After listening to various people over the years talk about behaviour, two main narratives appear across the the divide.
1. Behaviour is the responsibility of the the teacher, any failing falls solely on the classroom teacher.
2. Behaviour is the responsibility of the pupils, pupils always have a choice, if they choose to behave in a certain way. This is solely their fault.
Like everything in our amazing profession nothing is this simple. It is part of our role as teachers to manage behaviour as per standard 7.
However there also 7 other standards which need to be fulfilled and continuous bad behaviour is physically, mentally and emotionally draining.
I’ve heard individual teachers say ‘If a pupil decides to disrupt the learning of the majority. It’s my duty to exclude them from the learning to let those who comply learn’. Thankfully this utilitarian thought process is also not a simple solution and destination.

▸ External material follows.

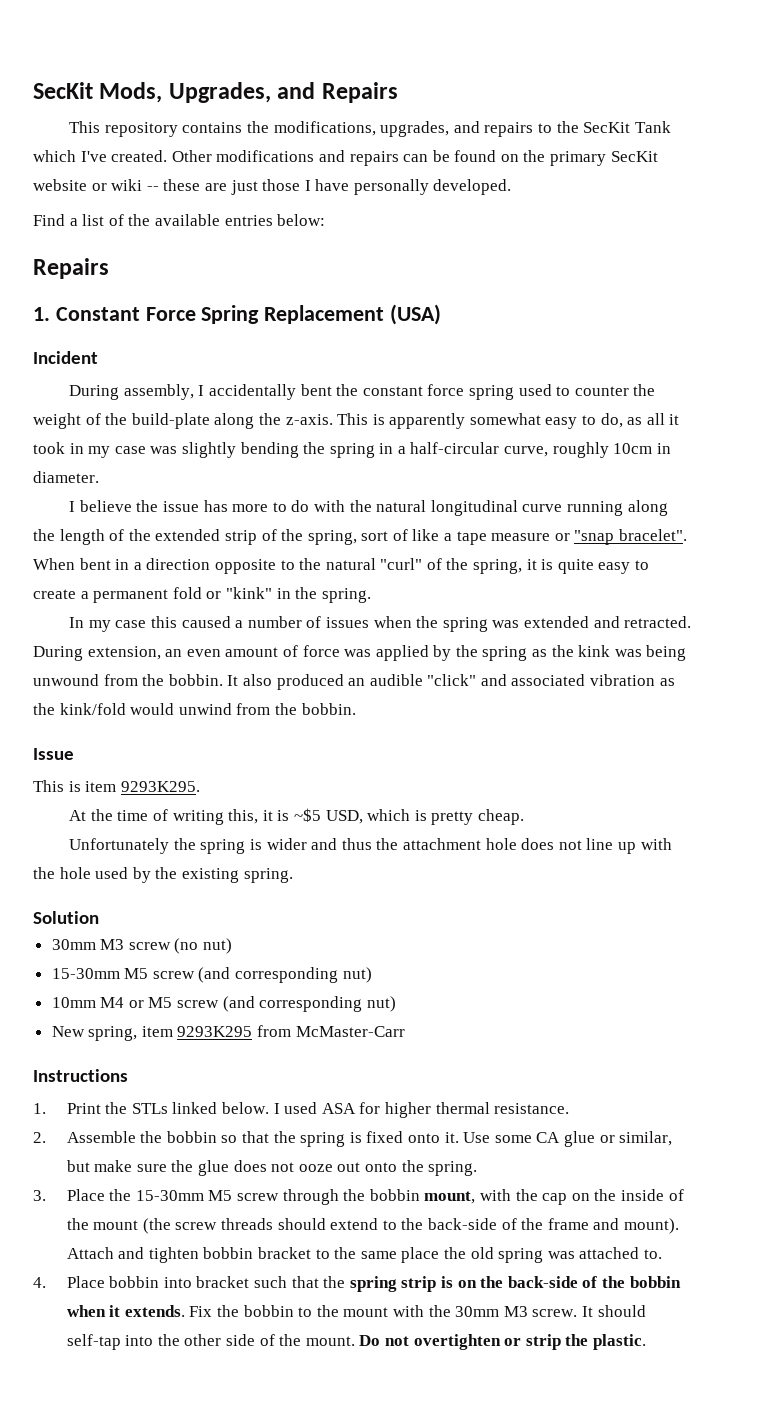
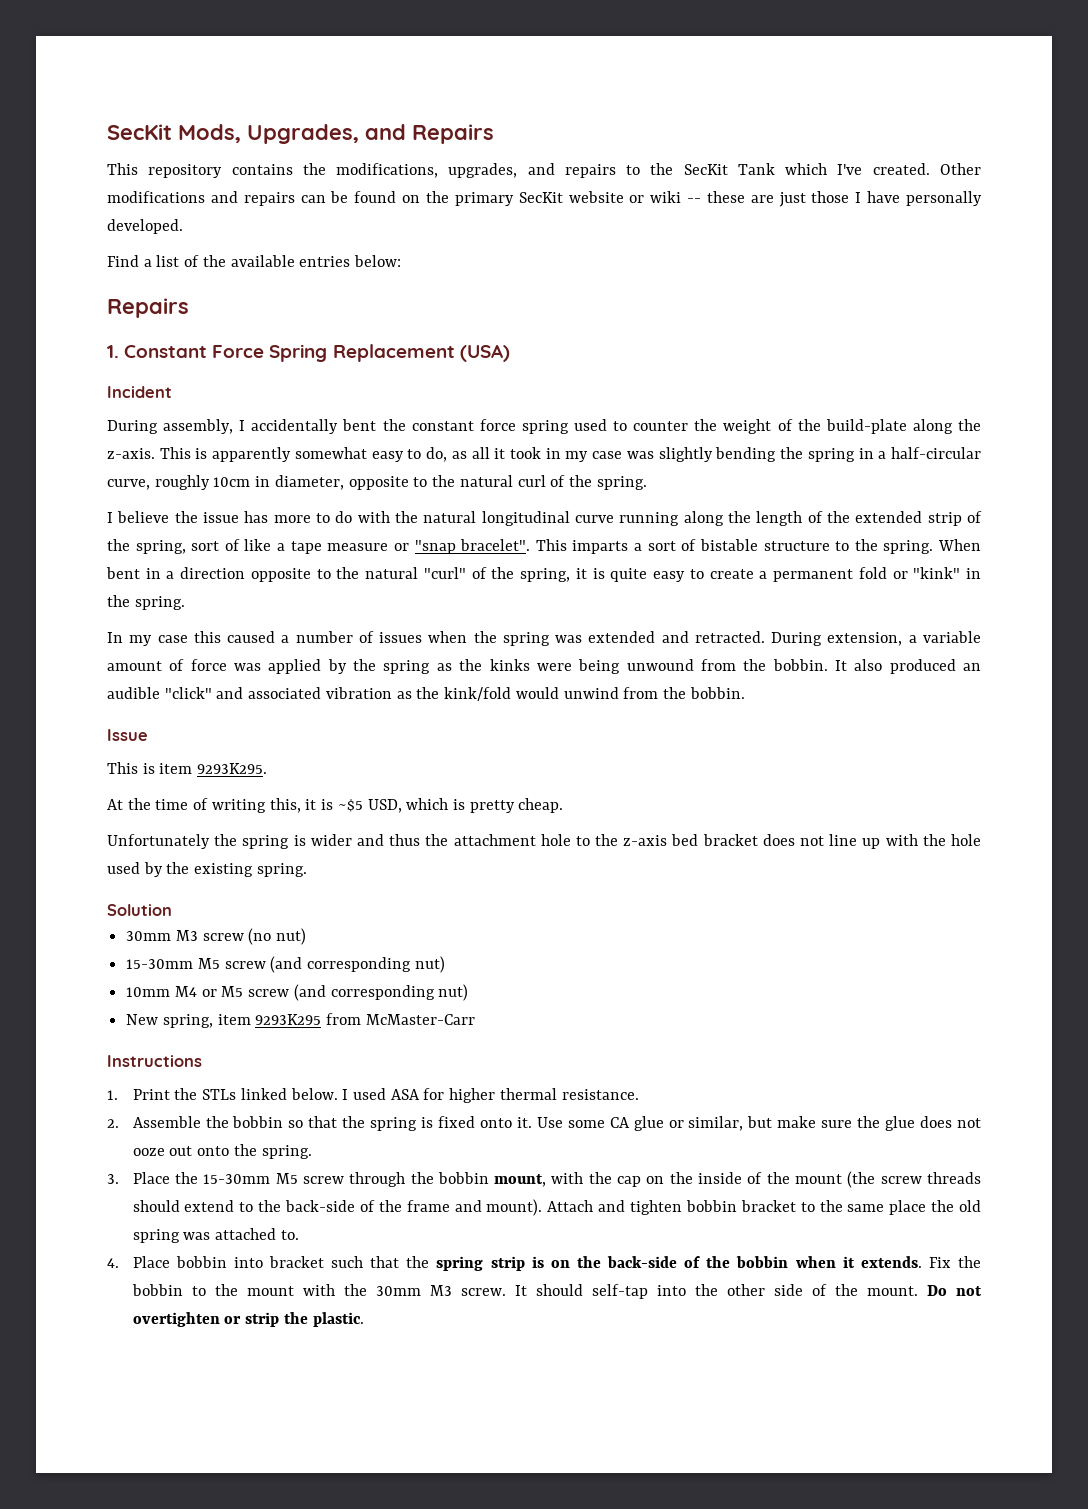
[33,471,99,483] diameter. -> [274,475,647,490] diameter, opposite to the natural curl of the spring.
(688, 535) none -> [535,539,934,554] This imparts a sort of bistable structure to the spring.
[165,649,221,657] an even -> [908,631,982,643] a variable
[578,645,642,657] kink was -> [489,659,572,671] kinks were
(517, 844) none -> [575,834,758,846] to the z-axis bed bracket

Consequently, We are left with this dichotic territory of batting blame across the classroom. All of these narratives serve no one well.
Ultimately a classroom is a team effort (excuse the sports reference) with the teacher as the captain, the expert, and navigator; Pupils make up the majority, the team.
Compliant team members do not always make the best team members, willing acceptance of the team strategy, blind allegiance, etc. may make life easier for team captain. However the role of the team is never about making the captain’s life easier.
What should captains want from their team members? Autonomy, Challenge and dissonance and the ability to make the team better for it.
This week’s test match featured the above interaction. Players may not like their captains, however successful professional relationship are never based on just like.
The best captains having a clear strategy and vision, build trust, know their team, show that they are in it together for something greater, accepting that they their team, allowing them the autonomy to run their own game, by fostering a safe environment which accepts and appreciates dissonance.
Captains have power over their teams, they have the power to drop them, exclude them and belittle them. In many cases team members will still play hard if you pay them enough(or berate them enough), but sports captaincy is about leadership, it about winning hearts and minds through the joint vision of the team.
The analogy extend to why better planned lessons, building rapport, allow pupils to feel safe enough to fail and relationships with pupils will aid with this.
Could we just get on with playing the game and stop passing blame around the table.